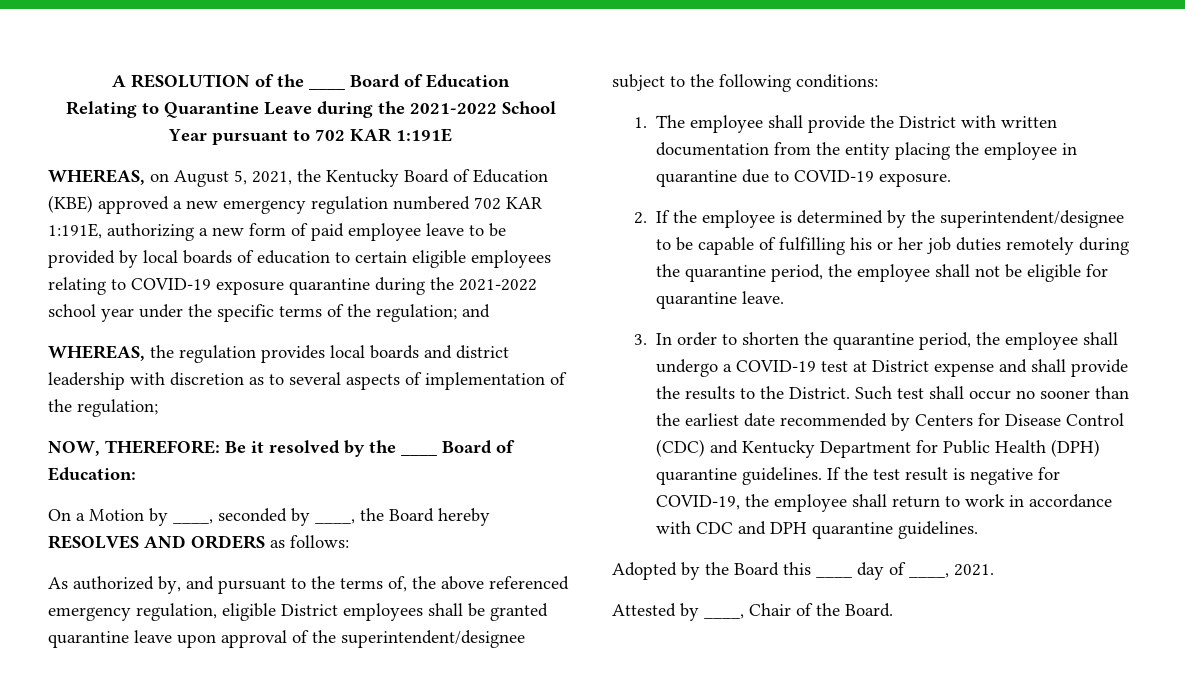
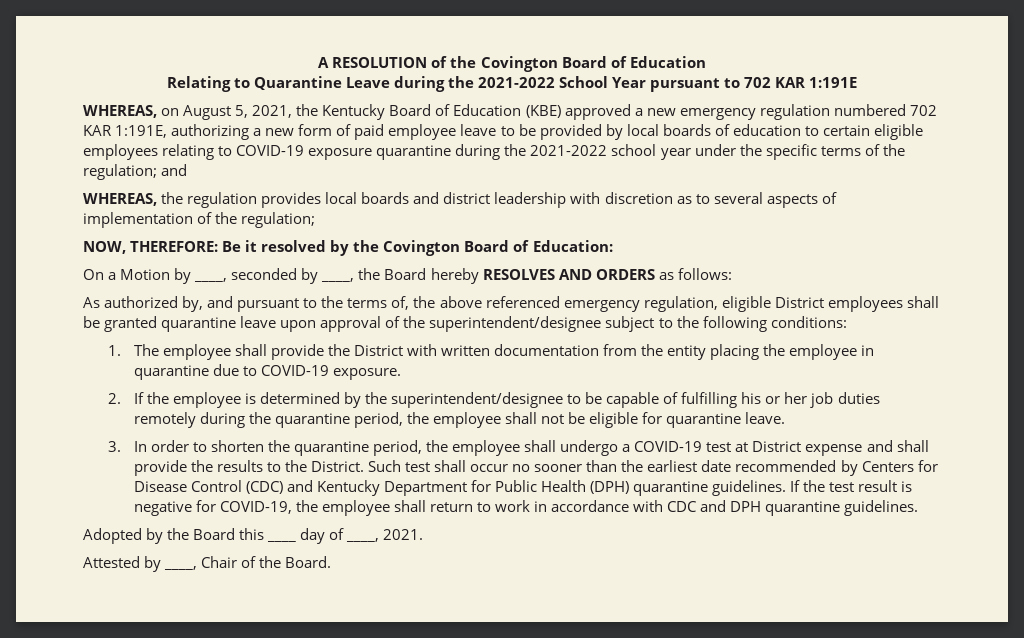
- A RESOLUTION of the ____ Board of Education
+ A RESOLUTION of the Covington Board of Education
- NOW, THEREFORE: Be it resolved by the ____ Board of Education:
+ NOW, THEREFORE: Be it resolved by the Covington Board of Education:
○ ○ ○ ○ ○ ○ ○
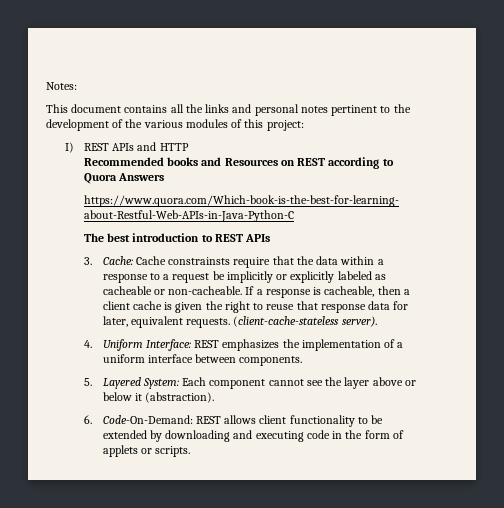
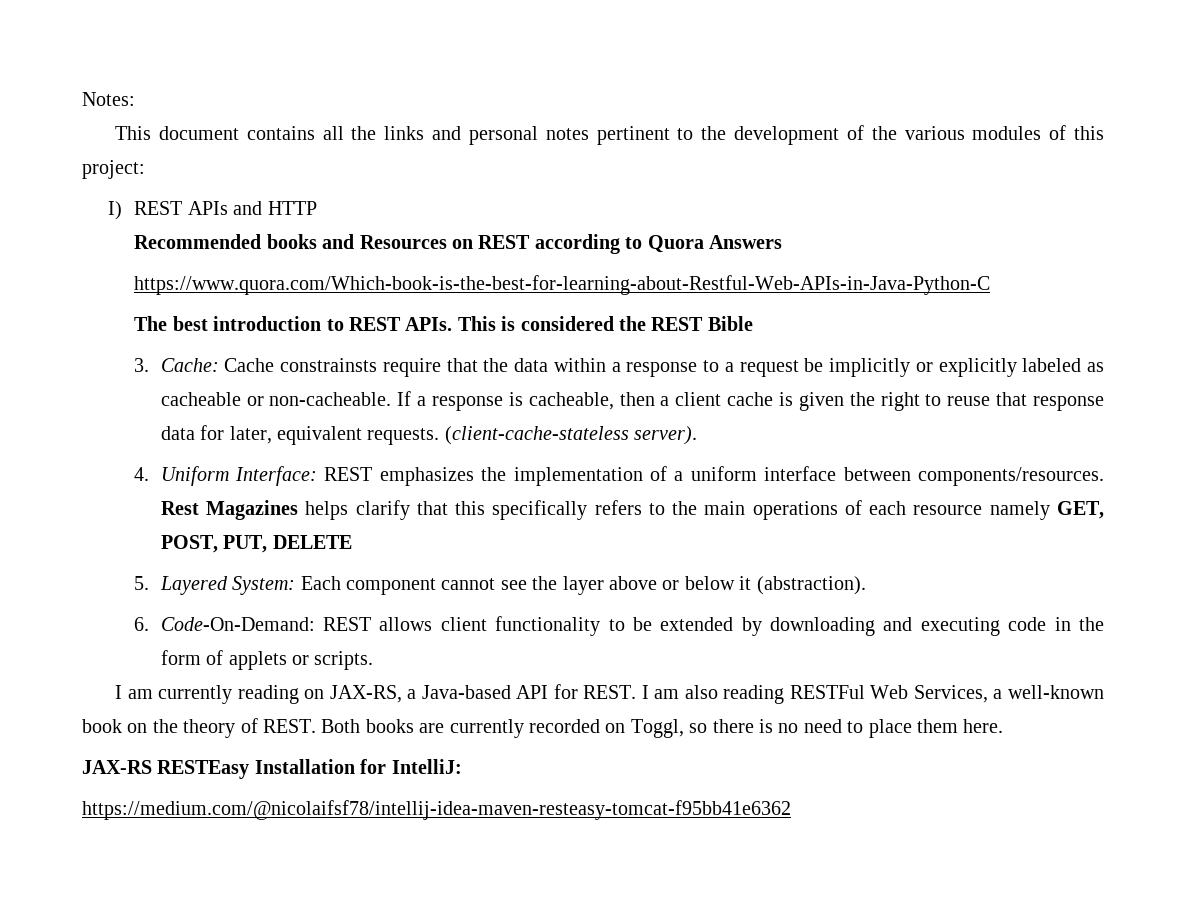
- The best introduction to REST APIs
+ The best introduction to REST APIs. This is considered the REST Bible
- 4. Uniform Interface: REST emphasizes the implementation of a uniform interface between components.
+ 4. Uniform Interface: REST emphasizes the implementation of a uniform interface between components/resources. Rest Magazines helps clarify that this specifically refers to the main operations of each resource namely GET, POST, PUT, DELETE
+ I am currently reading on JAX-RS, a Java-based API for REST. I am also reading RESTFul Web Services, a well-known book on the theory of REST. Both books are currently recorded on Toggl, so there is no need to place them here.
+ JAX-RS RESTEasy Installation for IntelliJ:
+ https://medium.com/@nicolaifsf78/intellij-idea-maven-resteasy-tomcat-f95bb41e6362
○ ○ ○ ○ ○ ○ ○
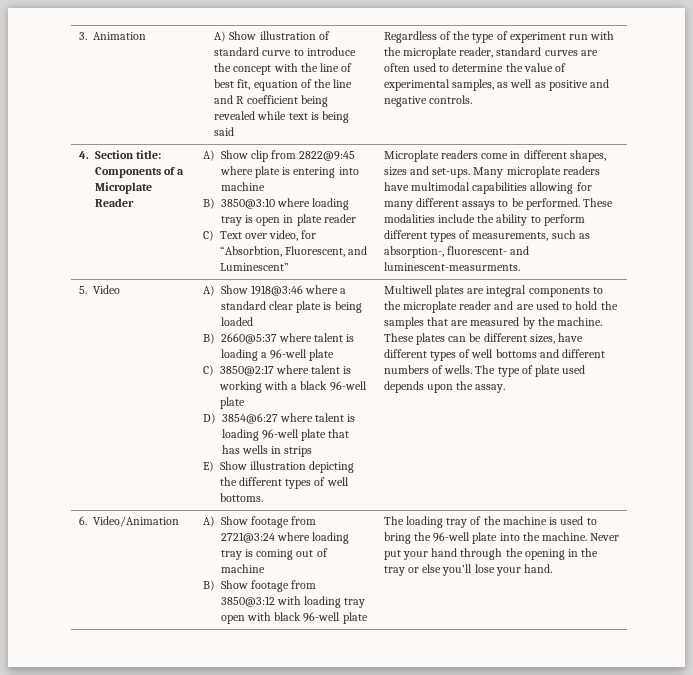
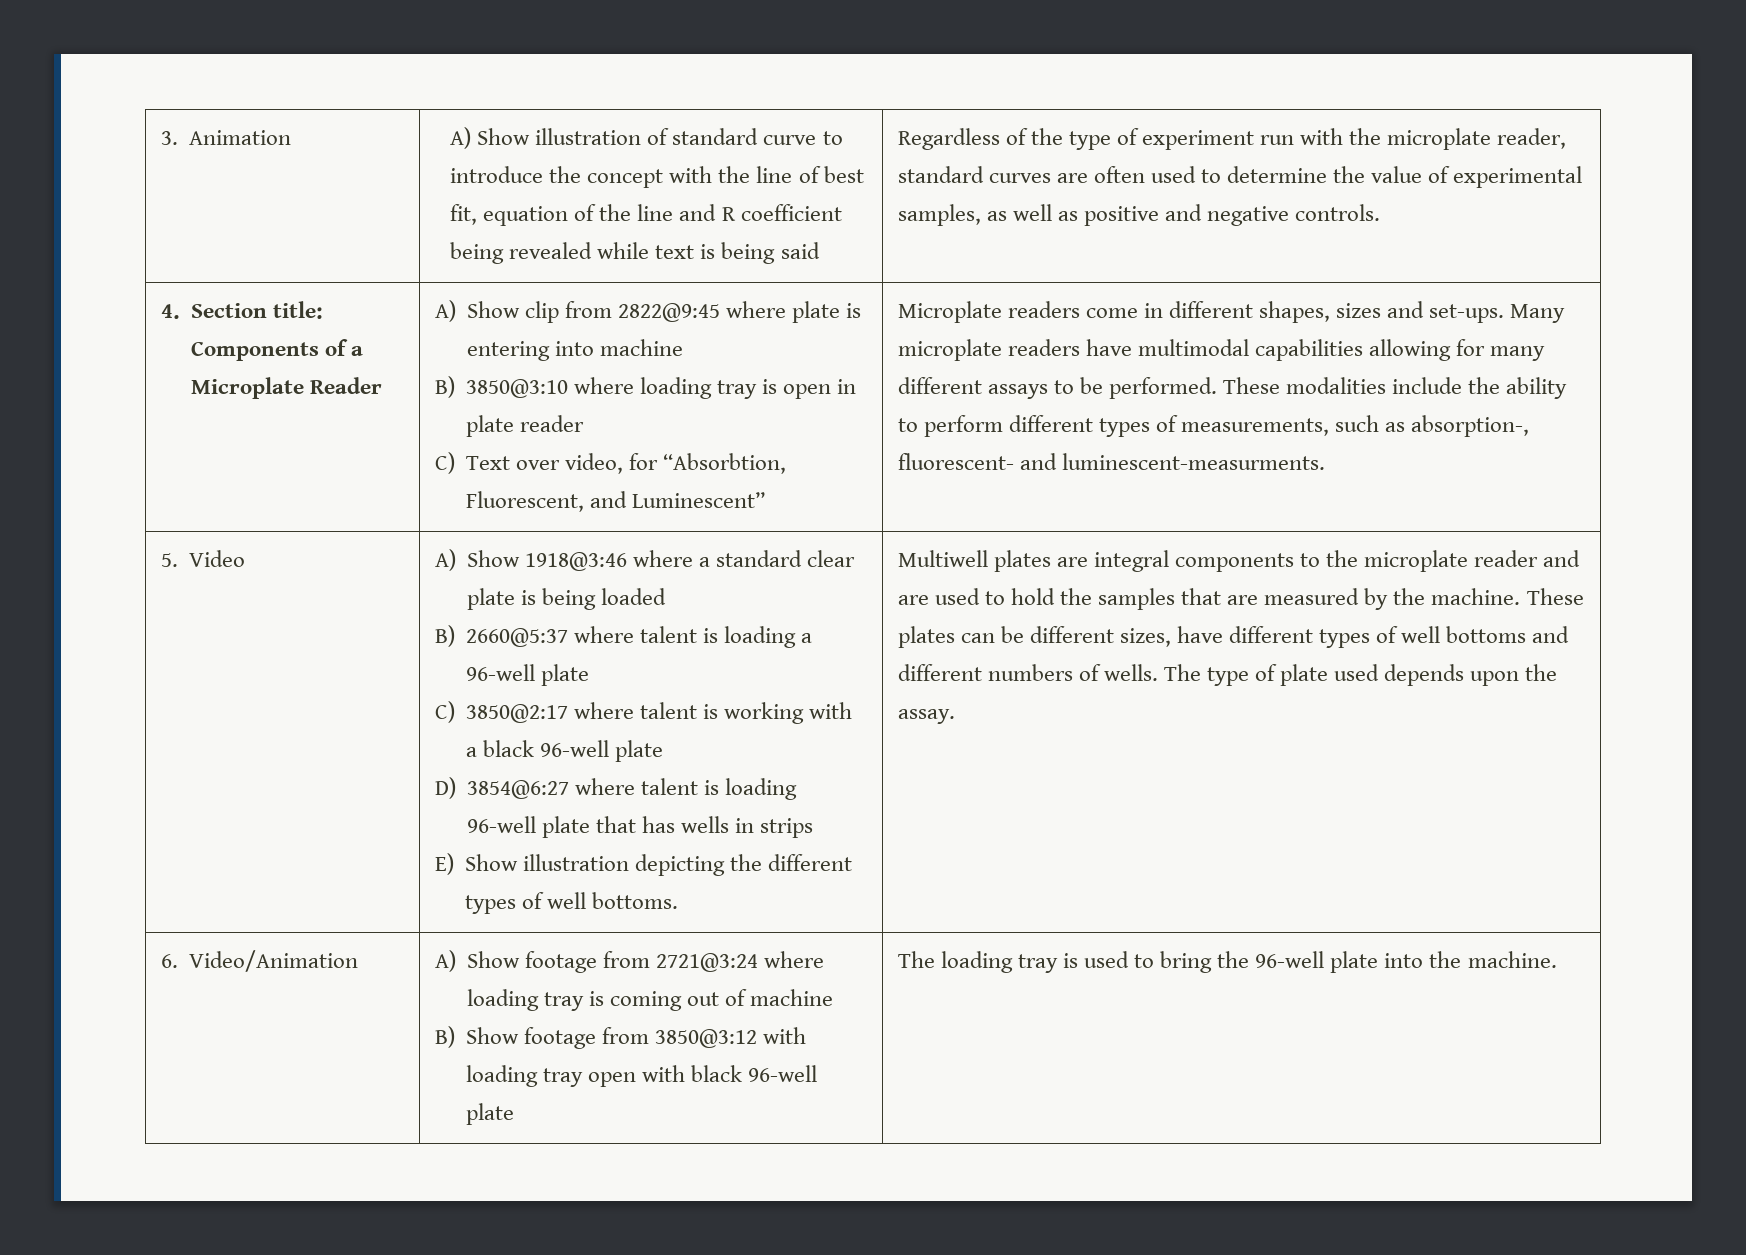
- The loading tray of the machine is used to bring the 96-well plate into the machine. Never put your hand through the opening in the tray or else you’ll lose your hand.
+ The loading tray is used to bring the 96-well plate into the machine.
○ ○ ○ ○ ○ ○ ○
* TASK TO COMPLETE: Of the lines above, extract only those from the line with "- A RESOLUTION of the ____ Board of Education" to the line with "by the Covington", both included, exactly as written.

* ANSWER:
- A RESOLUTION of the ____ Board of Education
+ A RESOLUTION of the Covington Board of Education
- NOW, THEREFORE: Be it resolved by the ____ Board of Education:
+ NOW, THEREFORE: Be it resolved by the Covington Board of Education:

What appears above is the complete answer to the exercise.